Prof Philip Poortmans speaks to ecancer about his talk on 'FLASH-radiation therapy: hype or game changer?' at the BGICC 2023. 

FLASH radiation treatment delivers therapeutic doses of radiation in a fraction of a second. Prof Poortmans explores the effect this treatment has on tumours and the effects on normal tissue.

Dear friends and colleagues, I am Philip Poortmans, radiation oncologist working in Antwerp at the Iridium Network and Antwerp University. I had the honour and pleasure of participating last week to BGICC, the Breast and Gynaecology International and Immunotherapy Cancer Conference. It’s not the first time I have participated, in fact it’s the fourth or the fifth time of which once due to COVID was virtual. So I know a lot of the colleagues there and I am always impressed by the overall organisation and by the way that we, as international speakers and audience, are welcomed by the hosts. The big majority of the participants are from the region, especially Egypt, but also from the Middle East and from Africa. Of course, there are always some participants from other countries and continents. 

Most of the speakers are also from the region but in every session there is a contribution given by international well-renowned speakers – medical oncologists, surgical oncologists, gynaecologists, radiologists, basic researchers and whatever. Because, in fact, we have 3,000 people there, 3,000 people split or scattered over a lot of rooms so there were people I saw only once but they were there all the time. Because the 3,000 people scattered over a lot of parallel sessions goes that it’s impossible to always see everybody.

I participated to the breast-related sessions, of course, and I had a number of contributions. My first contribution, which was part of the plenary session, the plenary open session, was about FLASH-radiation therapy and what the promises of this new, emerging technology are for radiation oncology in general and for breast cancer but also for a number of other topics in particular. FLASH-radiation therapy means that you give the dose in an extremely short timeframe; instead of treatment that lasts typically two minutes, let’s say, one minute and a half, two minutes, you give the treatment in milliseconds.
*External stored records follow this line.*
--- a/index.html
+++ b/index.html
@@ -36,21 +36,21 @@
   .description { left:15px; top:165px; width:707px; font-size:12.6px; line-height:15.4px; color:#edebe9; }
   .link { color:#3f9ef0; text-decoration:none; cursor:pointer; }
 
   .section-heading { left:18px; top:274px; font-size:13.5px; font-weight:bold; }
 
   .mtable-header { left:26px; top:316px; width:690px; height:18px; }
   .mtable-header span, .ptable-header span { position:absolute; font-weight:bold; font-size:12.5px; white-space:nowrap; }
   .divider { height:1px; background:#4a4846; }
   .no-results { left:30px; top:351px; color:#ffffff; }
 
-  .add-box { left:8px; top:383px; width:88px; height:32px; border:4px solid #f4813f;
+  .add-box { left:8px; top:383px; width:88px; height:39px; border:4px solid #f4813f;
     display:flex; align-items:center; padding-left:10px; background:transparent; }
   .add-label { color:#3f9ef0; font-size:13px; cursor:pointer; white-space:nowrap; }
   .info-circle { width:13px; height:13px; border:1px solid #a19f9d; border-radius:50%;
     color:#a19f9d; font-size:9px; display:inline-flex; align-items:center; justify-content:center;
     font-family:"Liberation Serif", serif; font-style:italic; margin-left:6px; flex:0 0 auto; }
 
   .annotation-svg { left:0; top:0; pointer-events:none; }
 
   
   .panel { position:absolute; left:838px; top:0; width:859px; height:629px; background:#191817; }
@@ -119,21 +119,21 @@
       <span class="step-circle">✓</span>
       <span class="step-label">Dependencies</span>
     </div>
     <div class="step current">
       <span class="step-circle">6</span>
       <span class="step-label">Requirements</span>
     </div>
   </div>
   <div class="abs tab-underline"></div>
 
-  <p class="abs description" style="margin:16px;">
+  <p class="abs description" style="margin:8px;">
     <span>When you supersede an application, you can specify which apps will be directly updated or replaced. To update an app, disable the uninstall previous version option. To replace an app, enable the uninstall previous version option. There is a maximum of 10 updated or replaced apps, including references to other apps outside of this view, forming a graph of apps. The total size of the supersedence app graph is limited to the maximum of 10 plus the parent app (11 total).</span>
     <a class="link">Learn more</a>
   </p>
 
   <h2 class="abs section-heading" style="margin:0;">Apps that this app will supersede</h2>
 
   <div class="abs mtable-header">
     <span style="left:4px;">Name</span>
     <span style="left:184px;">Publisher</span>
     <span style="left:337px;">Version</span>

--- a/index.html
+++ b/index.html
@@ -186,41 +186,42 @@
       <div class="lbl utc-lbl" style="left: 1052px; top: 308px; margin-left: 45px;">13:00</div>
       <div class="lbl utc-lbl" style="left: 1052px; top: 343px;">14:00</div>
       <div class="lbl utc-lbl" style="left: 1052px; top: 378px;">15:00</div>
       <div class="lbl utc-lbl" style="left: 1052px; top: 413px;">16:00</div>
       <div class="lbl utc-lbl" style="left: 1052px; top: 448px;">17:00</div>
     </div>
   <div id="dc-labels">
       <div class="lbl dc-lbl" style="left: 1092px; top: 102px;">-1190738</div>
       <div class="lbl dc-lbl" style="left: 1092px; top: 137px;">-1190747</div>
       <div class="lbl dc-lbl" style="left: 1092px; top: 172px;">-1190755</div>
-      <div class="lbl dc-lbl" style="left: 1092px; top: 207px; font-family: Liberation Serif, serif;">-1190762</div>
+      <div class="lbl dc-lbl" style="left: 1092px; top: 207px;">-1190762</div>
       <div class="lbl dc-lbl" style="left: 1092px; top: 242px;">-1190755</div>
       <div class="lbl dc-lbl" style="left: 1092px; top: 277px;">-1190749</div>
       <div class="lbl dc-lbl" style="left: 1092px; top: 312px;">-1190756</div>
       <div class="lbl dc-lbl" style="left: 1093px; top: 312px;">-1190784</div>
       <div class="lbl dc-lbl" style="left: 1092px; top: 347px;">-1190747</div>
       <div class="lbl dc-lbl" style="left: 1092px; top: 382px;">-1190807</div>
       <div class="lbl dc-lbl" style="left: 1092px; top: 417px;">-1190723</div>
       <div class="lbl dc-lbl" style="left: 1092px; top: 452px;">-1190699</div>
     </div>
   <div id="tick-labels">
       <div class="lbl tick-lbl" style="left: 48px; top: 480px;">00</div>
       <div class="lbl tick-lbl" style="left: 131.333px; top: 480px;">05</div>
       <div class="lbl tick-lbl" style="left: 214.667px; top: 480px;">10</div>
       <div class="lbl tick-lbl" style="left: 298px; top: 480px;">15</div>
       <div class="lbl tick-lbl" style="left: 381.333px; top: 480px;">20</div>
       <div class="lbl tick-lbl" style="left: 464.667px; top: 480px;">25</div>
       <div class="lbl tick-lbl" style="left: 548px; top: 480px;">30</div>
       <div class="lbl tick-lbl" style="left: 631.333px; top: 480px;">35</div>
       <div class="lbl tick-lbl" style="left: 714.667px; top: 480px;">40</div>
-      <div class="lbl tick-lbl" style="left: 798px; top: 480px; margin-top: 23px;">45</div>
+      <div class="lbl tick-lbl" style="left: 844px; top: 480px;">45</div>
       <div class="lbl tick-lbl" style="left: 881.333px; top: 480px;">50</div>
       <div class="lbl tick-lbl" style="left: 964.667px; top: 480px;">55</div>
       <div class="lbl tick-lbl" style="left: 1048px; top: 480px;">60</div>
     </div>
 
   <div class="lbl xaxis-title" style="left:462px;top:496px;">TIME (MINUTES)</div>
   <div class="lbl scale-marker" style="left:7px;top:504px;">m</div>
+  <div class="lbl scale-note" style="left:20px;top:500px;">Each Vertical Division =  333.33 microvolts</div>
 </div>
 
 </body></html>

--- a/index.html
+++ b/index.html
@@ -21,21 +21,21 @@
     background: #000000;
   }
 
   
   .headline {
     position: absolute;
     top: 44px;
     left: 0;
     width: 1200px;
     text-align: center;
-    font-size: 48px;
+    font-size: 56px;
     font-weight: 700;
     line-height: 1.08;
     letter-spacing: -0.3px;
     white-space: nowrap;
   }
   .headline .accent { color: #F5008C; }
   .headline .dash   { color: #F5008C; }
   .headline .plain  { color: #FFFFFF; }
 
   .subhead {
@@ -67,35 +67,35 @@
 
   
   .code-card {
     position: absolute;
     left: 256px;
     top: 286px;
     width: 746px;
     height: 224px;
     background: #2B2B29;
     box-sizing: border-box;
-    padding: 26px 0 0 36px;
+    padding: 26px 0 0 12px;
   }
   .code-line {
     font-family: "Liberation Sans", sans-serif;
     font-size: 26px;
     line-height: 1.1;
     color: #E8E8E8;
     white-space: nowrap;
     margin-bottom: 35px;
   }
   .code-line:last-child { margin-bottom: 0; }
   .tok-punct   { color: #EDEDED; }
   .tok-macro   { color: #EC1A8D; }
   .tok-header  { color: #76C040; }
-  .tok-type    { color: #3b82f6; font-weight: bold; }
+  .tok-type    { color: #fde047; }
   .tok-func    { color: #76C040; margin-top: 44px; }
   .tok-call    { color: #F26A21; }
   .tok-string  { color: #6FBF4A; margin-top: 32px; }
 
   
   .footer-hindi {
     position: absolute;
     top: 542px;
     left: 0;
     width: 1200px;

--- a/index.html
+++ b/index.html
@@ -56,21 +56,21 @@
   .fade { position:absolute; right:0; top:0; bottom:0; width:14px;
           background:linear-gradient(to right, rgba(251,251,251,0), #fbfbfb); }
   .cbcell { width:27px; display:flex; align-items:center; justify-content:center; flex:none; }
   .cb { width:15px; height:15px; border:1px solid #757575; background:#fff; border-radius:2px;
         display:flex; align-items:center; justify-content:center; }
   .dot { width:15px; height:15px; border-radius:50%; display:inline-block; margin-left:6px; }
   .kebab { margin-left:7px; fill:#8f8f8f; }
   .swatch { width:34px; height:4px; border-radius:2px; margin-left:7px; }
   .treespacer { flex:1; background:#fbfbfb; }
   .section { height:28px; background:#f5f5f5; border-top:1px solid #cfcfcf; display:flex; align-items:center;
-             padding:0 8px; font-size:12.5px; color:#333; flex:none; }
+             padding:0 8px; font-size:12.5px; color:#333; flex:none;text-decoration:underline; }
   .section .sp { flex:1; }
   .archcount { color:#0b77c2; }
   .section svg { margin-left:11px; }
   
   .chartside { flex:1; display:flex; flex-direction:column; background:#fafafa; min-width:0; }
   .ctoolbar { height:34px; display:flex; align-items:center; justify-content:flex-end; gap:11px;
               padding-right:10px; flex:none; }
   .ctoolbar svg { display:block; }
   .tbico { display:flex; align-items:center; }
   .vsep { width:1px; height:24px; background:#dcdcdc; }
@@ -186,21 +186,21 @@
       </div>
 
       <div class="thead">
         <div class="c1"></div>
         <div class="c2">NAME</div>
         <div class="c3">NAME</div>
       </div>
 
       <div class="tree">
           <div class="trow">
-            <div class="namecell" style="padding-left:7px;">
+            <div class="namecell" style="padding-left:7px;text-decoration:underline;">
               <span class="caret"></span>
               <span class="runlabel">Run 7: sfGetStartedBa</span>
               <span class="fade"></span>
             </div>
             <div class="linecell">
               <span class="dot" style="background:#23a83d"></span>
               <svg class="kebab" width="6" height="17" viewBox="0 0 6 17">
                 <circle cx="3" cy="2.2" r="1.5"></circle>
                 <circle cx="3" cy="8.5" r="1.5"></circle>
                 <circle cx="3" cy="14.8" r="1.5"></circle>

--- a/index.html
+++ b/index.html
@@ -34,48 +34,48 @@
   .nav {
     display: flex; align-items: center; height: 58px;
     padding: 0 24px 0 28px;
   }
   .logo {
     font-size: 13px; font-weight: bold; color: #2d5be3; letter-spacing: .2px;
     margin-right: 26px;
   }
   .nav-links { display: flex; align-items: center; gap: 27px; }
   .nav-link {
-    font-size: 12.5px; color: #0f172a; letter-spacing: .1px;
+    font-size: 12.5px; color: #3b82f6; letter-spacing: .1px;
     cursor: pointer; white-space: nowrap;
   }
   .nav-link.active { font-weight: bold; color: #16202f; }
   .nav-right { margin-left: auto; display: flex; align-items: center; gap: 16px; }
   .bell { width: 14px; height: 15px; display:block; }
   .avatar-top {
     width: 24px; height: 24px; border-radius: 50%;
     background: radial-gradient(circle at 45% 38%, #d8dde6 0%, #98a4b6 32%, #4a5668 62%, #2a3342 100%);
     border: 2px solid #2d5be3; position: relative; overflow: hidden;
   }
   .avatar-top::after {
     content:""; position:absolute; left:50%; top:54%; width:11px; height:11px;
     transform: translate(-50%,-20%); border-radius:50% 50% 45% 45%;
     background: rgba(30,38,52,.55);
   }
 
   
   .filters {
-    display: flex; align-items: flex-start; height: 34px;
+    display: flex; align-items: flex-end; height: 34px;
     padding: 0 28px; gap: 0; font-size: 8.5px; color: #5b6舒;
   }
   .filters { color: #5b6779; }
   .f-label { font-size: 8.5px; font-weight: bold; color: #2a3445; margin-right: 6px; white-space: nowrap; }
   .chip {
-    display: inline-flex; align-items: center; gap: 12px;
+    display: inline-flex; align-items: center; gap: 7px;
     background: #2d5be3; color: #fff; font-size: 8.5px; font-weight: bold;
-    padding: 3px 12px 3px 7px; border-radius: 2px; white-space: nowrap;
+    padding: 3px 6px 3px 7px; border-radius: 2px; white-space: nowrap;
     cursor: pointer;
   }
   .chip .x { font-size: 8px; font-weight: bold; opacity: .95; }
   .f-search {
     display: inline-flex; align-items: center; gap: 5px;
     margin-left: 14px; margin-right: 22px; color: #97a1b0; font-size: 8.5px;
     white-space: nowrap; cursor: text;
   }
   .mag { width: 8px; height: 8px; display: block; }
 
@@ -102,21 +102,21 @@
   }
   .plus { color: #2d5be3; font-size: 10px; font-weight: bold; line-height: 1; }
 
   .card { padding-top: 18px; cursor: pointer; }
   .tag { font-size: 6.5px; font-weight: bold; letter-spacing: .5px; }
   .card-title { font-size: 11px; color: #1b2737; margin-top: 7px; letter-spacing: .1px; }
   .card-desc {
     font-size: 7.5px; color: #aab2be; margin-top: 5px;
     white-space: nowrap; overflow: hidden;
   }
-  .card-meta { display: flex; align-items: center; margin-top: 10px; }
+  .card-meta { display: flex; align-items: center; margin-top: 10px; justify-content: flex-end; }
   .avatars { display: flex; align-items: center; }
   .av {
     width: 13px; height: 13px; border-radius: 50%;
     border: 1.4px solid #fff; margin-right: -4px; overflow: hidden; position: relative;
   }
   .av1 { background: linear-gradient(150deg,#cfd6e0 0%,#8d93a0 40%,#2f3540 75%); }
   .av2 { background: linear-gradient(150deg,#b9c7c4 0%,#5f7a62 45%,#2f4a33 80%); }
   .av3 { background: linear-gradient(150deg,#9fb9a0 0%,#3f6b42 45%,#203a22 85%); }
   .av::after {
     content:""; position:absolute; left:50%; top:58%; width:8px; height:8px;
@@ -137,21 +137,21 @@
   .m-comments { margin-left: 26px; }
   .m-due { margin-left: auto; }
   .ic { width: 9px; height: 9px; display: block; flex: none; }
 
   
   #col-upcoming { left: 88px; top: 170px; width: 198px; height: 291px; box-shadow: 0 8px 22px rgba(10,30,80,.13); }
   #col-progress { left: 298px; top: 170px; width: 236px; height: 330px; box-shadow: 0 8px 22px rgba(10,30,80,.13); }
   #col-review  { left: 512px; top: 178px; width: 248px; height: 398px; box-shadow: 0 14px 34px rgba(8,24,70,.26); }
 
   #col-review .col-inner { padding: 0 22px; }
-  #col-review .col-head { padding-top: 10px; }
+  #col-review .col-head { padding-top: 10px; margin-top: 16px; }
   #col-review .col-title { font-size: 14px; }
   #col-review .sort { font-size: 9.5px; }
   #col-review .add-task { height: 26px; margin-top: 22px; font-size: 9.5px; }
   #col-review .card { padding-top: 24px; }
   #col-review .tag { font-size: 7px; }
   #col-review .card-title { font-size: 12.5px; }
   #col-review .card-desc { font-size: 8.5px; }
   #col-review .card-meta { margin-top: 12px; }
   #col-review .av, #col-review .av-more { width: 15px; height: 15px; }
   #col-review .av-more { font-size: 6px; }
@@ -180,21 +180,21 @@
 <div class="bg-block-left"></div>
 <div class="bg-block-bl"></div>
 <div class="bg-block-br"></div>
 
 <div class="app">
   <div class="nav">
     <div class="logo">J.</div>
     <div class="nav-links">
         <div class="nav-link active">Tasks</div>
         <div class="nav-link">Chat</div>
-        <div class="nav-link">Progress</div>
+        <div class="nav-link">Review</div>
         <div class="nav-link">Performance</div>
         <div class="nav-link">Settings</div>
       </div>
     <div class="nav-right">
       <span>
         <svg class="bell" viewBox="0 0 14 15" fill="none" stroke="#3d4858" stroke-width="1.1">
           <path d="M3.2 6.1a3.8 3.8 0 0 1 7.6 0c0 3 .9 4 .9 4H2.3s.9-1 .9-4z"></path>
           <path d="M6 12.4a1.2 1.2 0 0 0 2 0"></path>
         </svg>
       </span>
So you can give a dose of, let’s say, 21Gy for interoperative radiation therapy in breast cancer in just something like 100th part of a second which is extremely short. Now, why would we do that? It is because we have a lot of preclinical data that shows that if you give the dose in such a short timeframe that you have the same effect against the tumour but a lot lower effect on normal tissue. So the FLASH effect is, per definition, maintaining anti-tumour effect and lowering the effects on the normal tissue and so the risk for side effects.